Superunknown
7.3
Superunknown

Album de Soundgarden (1994)

Passer de peu connu à superconnu… sans accroc

Le succès, c’est quelque chose qu’on espère et qu’on redoute pour nos groupes fétiches. On l’espère parce qu’on sait, en notre for intérieur, qu’ils le méritent. On le redoute également car il est synonyme de trahison, de compromission et d’autres choses en "-on" qui font des mélomanes des personnes souvent pénibles lorsqu’ils sont incapables d’accepter une musique universelle en se cachant derrière un élitisme infantile. Si allier réussite commerciale et artistique n’est pas évident, c'est arrivé plus d’une fois. Les années 1990 ont été plutôt généreuses en la matière d’ailleurs.


Superunknown est un des nombreux exemples contredisant qu’il est impossible de se rendre plus accessible sans baisser son exigence artistique. Même si ce titre fut, officiellement, trouvé par hasard, difficile de ne pas supposer qu’il est aussi représentatif de l’état d’esprit de Soundgarden à cette période. Les bandes qu’ils ont influencées remportent la timbale alors qu’eux, les vétérans, restent finalement coincés dans la case des formations secondaires.

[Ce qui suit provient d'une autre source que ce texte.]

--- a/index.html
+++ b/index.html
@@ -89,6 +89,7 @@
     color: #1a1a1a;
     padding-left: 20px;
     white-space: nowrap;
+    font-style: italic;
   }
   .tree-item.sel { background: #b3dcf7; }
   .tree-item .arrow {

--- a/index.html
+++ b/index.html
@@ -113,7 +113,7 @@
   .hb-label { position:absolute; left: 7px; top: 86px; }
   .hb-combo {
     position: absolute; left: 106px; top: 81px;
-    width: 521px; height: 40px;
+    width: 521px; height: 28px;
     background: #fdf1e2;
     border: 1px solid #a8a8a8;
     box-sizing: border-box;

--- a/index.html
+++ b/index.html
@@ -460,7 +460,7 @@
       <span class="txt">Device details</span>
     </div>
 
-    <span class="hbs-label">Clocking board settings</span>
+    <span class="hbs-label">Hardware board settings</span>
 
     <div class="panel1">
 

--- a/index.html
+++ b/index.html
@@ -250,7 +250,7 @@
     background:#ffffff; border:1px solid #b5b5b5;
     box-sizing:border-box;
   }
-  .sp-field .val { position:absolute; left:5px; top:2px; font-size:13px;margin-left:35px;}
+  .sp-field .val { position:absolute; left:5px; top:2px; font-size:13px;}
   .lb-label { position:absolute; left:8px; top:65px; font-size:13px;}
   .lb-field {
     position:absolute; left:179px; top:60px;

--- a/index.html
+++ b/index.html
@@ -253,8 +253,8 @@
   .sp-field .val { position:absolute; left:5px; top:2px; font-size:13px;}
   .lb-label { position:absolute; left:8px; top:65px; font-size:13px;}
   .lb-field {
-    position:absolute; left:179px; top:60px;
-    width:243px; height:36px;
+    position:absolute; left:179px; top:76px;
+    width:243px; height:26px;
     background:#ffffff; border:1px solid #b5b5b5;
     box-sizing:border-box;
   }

Cette situation risquant même de perdurer.


Justice est désormais faite. Puisque c’est l’année de la mort de Kurt Cobain (1 mois avant précisément), que cet immense groupe remporte enfin la gloire qu’il mérite. Tout ça grâce à cette fantastique ballade qu’est « Black Hole Sun » et qui reste, hélas, le seul titre que le grand public a retenu. Cela a peut-être induit en erreur beaucoup de monde tant cette chanson n’est pas spécialement représentative du style très metal de la troupe à Chris Cornell. Même si à l’écoute du solo infernal de Kim Thayil et à la vision de son clip très Lynchien, certains ont dû se douter que quelque chose ne tournait pas rond chez eux.
Ils avaient raison. Superunknown est peut-être moins violent et brut que Badmotorfinger, il est cependant plus sombre tout comme le suggère sa mystérieuse pochette.

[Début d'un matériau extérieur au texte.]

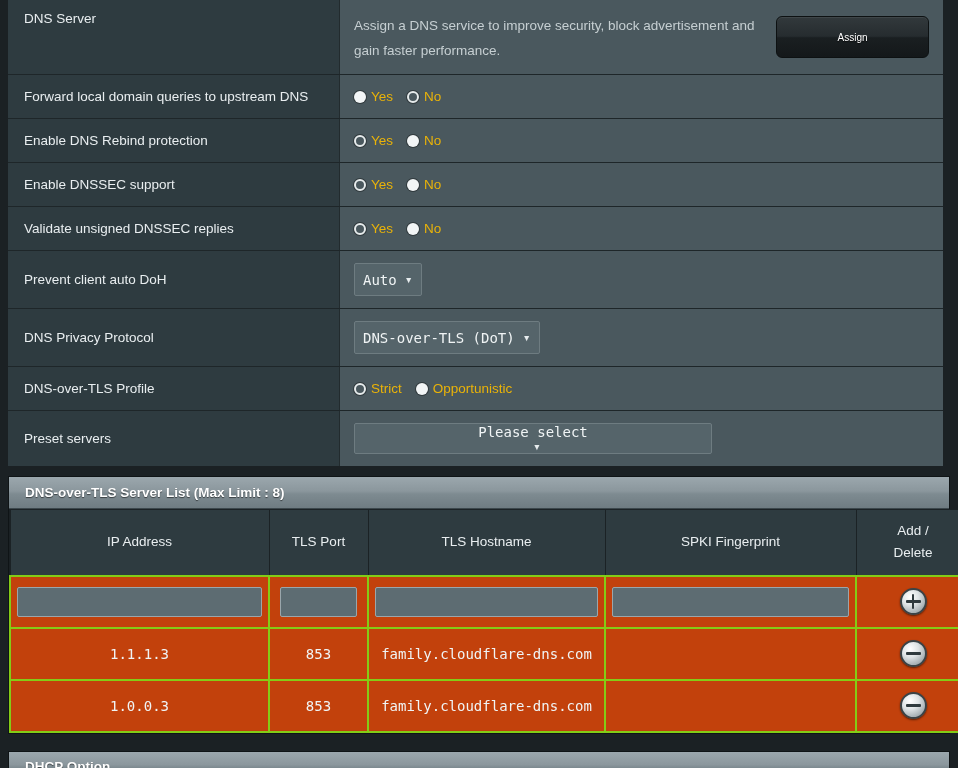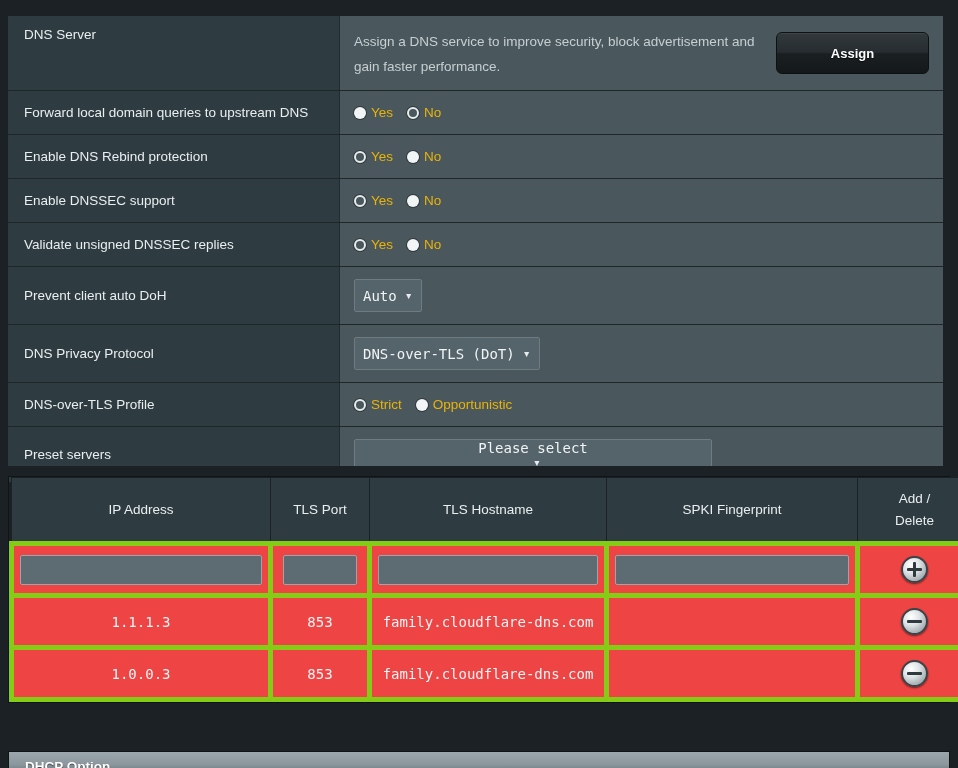--- a/index.html
+++ b/index.html
@@ -19,7 +19,7 @@
   
   .settings-panel {
     position: absolute;
-    left: 8px; top: 16px;
+    left: 8px; top: 0;
     width: 935px;
   }
   .srow {

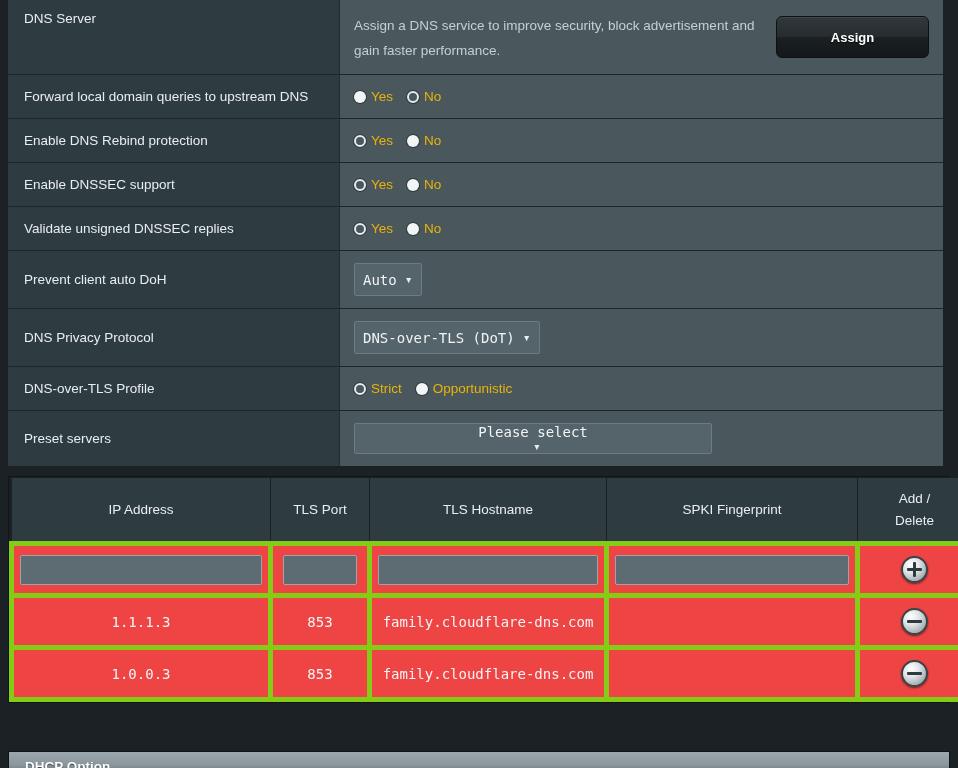--- a/index.html
+++ b/index.html
@@ -75,8 +75,8 @@
     background: linear-gradient(180deg, #32393c 0%, #262c2f 48%, #1a1f21 52%, #14181a 100%);
     border: 1px solid #0d1112;
     color: #fff;
-    font-size: 13px;
-    font-weight: bold;
+    font-size: 10px;
+    font-weight: normal;
     display: flex;
     align-items: center;
     justify-content: center;

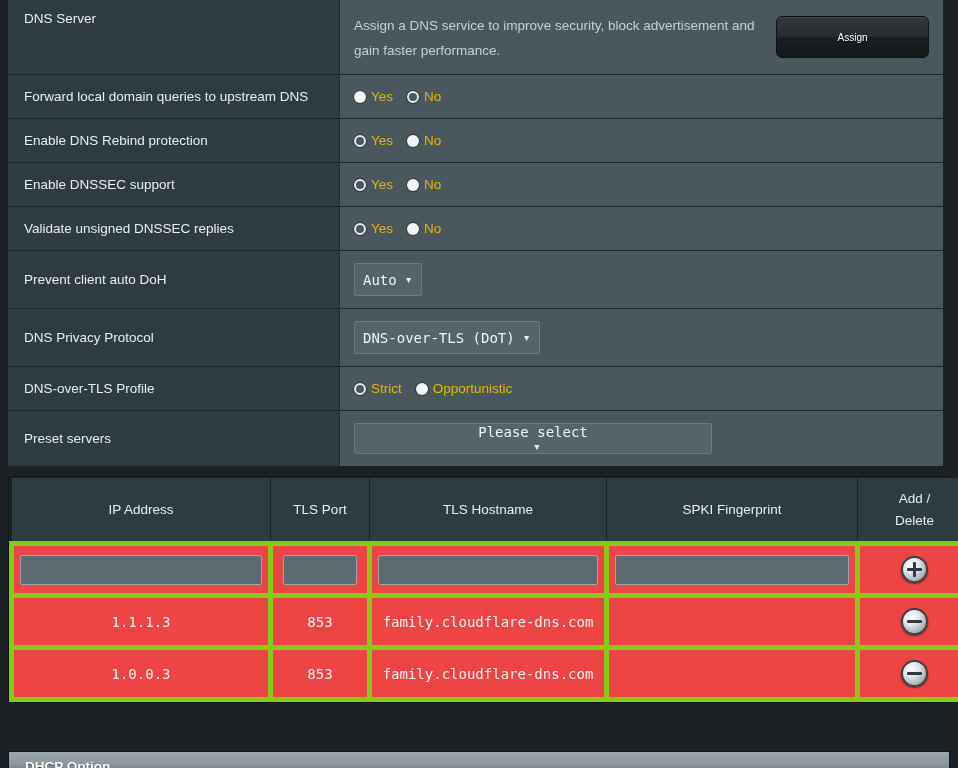--- a/index.html
+++ b/index.html
@@ -389,6 +389,7 @@
   <div class="spacer-strip"></div>
 
   <div class="table-panel">
+    <div class="panel-title">DNS-over-TLS Server List (Max Limit : 8)</div>
     <table class="srv">
       <thead>
         <tr>

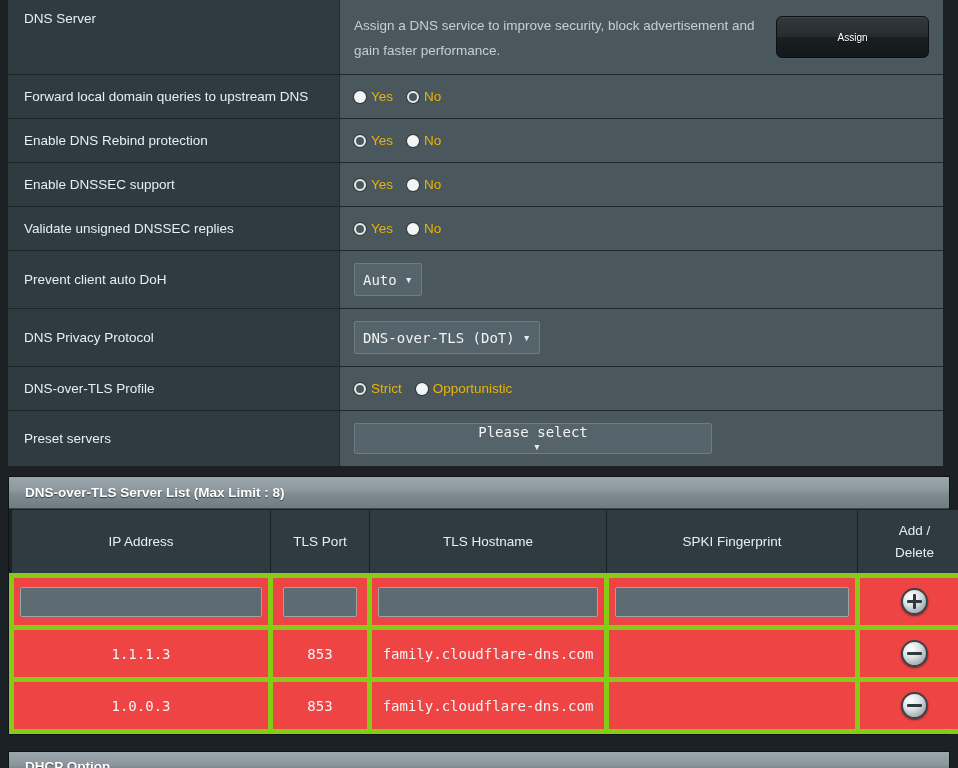--- a/index.html
+++ b/index.html
@@ -176,8 +176,8 @@
     padding: 0 4px;
   }
   table.srv td {
-    background: #ef4444;
-    border: 5px solid #84cc16;
+    background: #c2410c;
+    border: 2px solid #84cc16;
     height: 52px;
     text-align: center;
     color: #f0f4f5;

Maximiser ce qu’il y avait déjà sur le précédent disque aurait mené rapidement à une impasse, donc se tourner vers des compositions plus fines sans trop perdre en puissance ne pouvait être qu’une bonne idée. Une orientation se remarquant de manière évidente surtout sur Cornell. Moins poussé dans ses derniers retranchements que sur leur 3ème œuvre studio (comment pousser plus loin des hurlements aussi viscéraux et proches de la rupture de toute façon ?), il est plus posé et surtout nuancé. Ce qui confirme le caractère exceptionnel de son organe vocal avec ce petit quelque chose faisant la différence entre un pur "performer" et un chanteur magnétique : l’interprétation. Sa voix peut se montrer suave mais toujours sur le fil du rasoir (« Limo Wreck », « Fresh Tendrils », le dépressif « Like Suicide », l’emphatique « The Day I Tried to Live »…). Juste dans la grandiloquence, touchant dans la sobriété.


Ce qui fait toutefois la grandeur de ce grunge de superstars, ça reste principalement cette symbiose entre des musiciens totalement maîtres de leurs instruments. Des zicos n’hésitant pas à insérer des signatures rythmiques étonnantes et des accordages inhabituels les faisant sortir du giron rabâché du hard rock. La frappe cérébrale de Matt Cameron (comme sur le psychédélique « Head Down » qui est pourtant la seule chanson à ne pas être indispensable !) et la guitare frappadingue de ce vieil hippie qu’est Thayil (que ceux qui ne comprennent pas pourquoi ce type est sous-estimé écoutent son solo sur le morceau titre… Leurs oreilles leur diront merci) rivalisant d’inventivité. La production minutieuse et précise de Michael Beinhorn ne gâchant absolument pas leur boulot, bien au contraire.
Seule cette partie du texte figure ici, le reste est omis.